With the first exoplanets discovered, the first answer might have been no. We started to see planets the size of Jupiter or larger, closer to their stars than Venus! These planets are called hot Jupiters. This didn’t make sense with our planetary formation theory. The formation of gaseous planets like Jupiter needs to happen far from the star so that the atmosphere is created without evaporating.

It turns out that the theory of how planetary systems are formed cannot be valid for our Solar System alone. Physics and chemistry are the same everywhere in the Universe. So, the time has come to update our knowledge to frame other types of planetary systems. Today we understand that, within the planetary system in formation, you can have “planetary migration”. This happens when planets travel within your system, changing their distance to the star. Glad it wasn’t our case!

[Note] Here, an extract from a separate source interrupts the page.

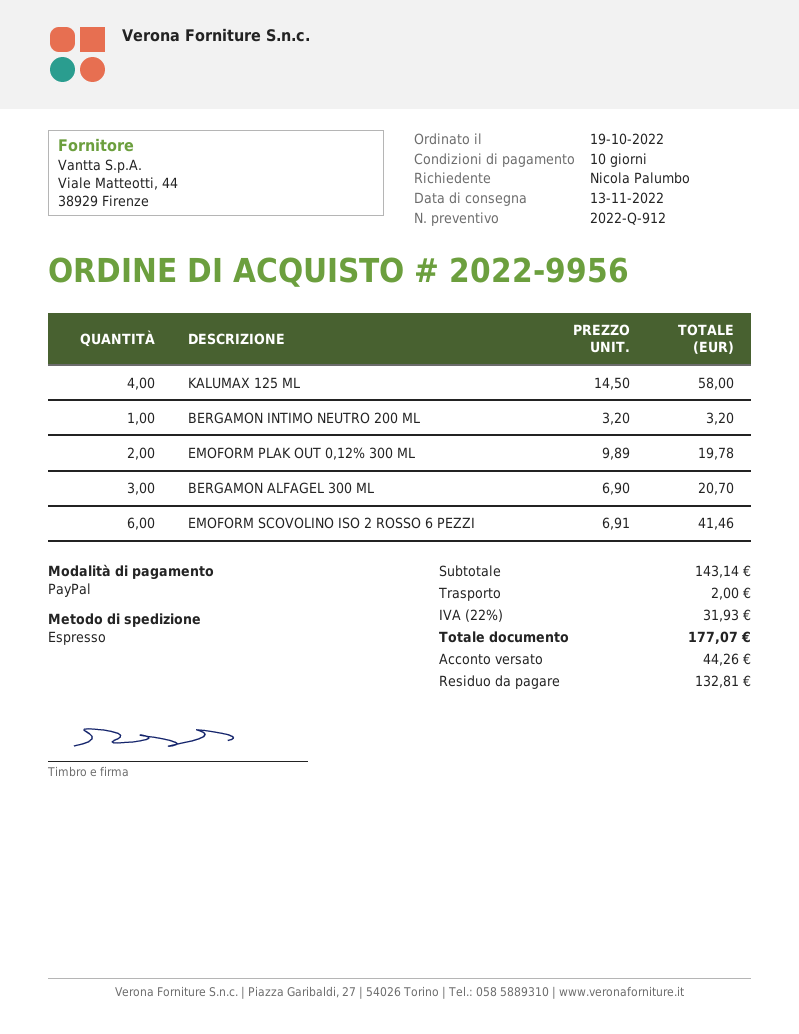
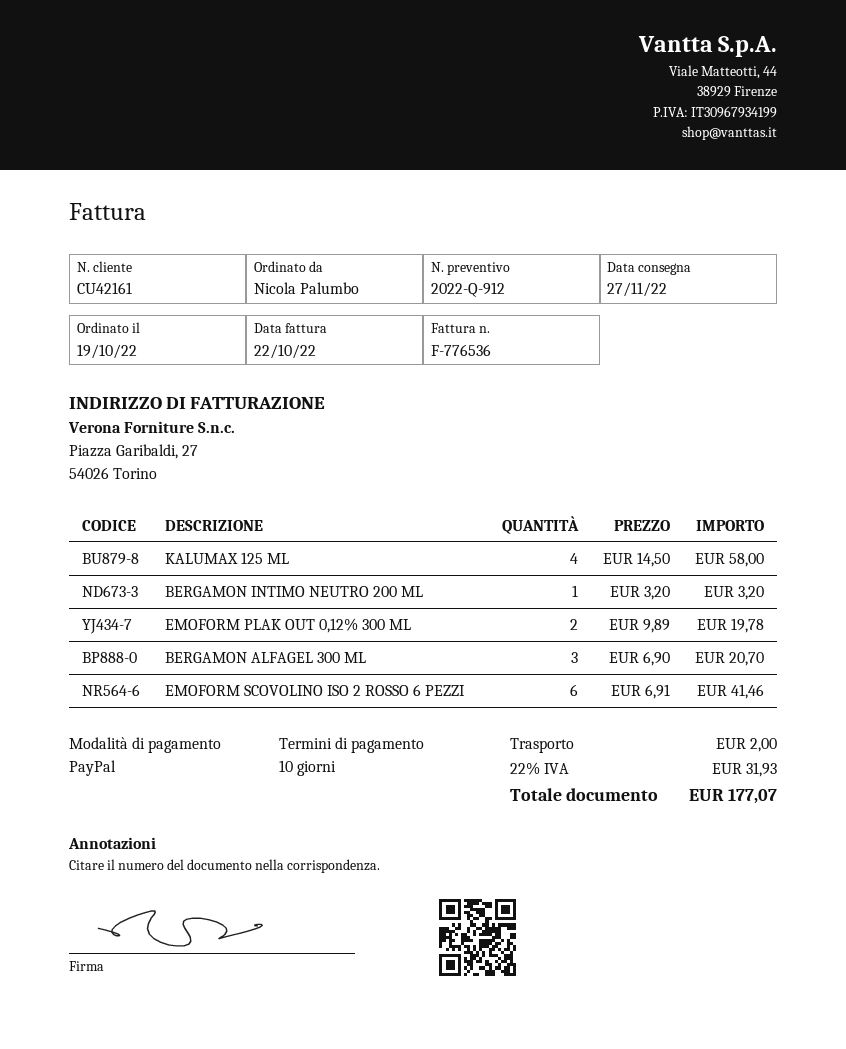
delivery date: 2022-11-13 -> 2022-11-27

Artistic conception of a hot Jupiter close to its star.Artistic conception of a hot Jupiter close to its star.Source:  NASA

More than 4000 exoplanets have been detected in recent years. The prefix “exo” indicates that it is outside the Solar System. Now most, if not all, of these exoplanets are formed systems, like the Solar System, and won’t go through much change. But what if we could see these systems in the making? The “birth” of exoplanets? This too has been increasingly possible!

The earlier stage of planetary formation is a gas- and dust-filled disk called a “proto-planetary disk.” From that disk the planets will form. With observations from the ALMA telescope, we were able to find more and more of these disks. Finding several objects of the same class at different times in their evolution, it is possible to assemble the puzzle of the story. This is quite common in astronomy and you can read more in this column!

Artistic impression of a proto-planetary disk.Artistic impression of a proto-planetary disk.Source:  ESO

Planetary formation is a study that has been advancing a lot! And even if the details aren’t complete, we know more and more. Today we understand that on the protoplanetary disk, small bodies begin to come together. Remembering that everything on the protoplanetary disk is orbiting the central star: gas, particles, dust. Things are not static. With the collision and growth of these little bodies, at some point gravity starts to be interesting enough to attract other materials. So, these planetesimals orbiting the star start a job of cleaning up their orbit, and this creates holes in the protoplanetary disk, which have already been observed! Over time, the disk dissolves and only the planets are left.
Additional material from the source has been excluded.